DATA EXTRACTS START

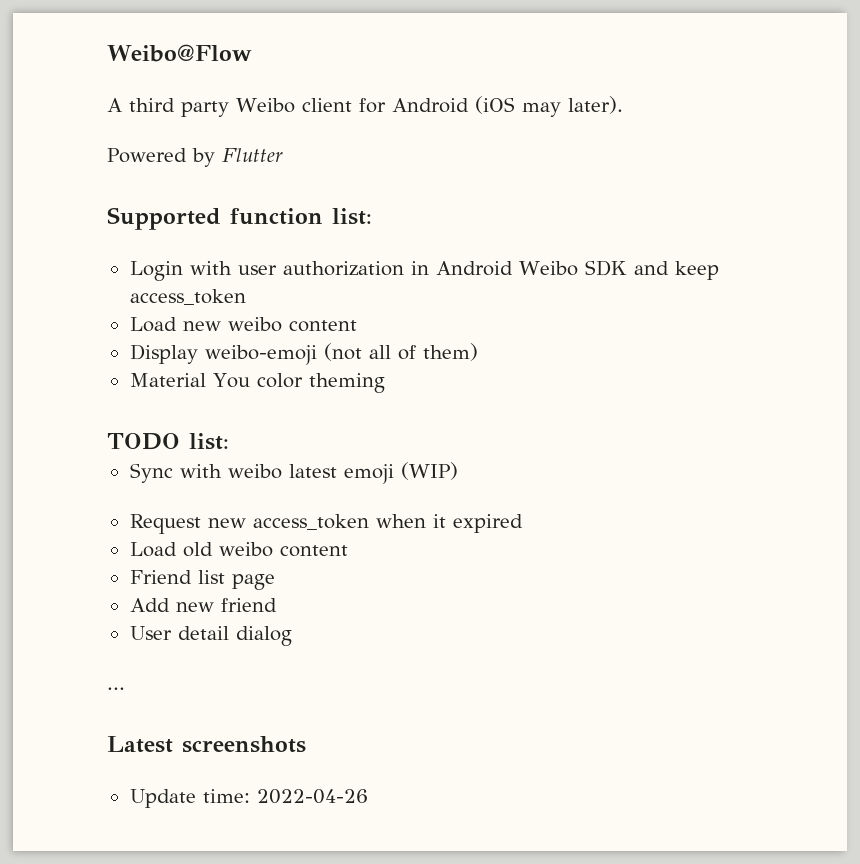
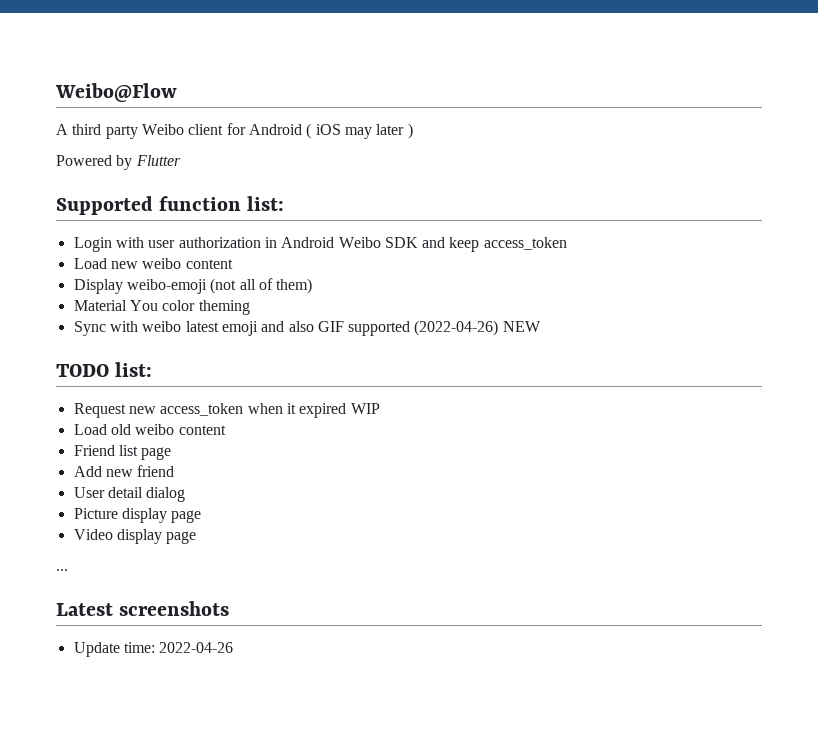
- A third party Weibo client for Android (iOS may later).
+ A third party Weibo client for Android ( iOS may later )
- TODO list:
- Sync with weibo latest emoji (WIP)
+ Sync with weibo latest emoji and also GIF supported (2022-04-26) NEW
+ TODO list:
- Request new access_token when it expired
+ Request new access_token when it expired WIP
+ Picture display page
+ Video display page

DATA EXTRACTS END

» WORK REQUEST
In the entries above, identify each line that includes the string "latest", then copy it.

» RESPONSE
- Sync with weibo latest emoji (WIP)
+ Sync with weibo latest emoji and also GIF supported (2022-04-26) NEW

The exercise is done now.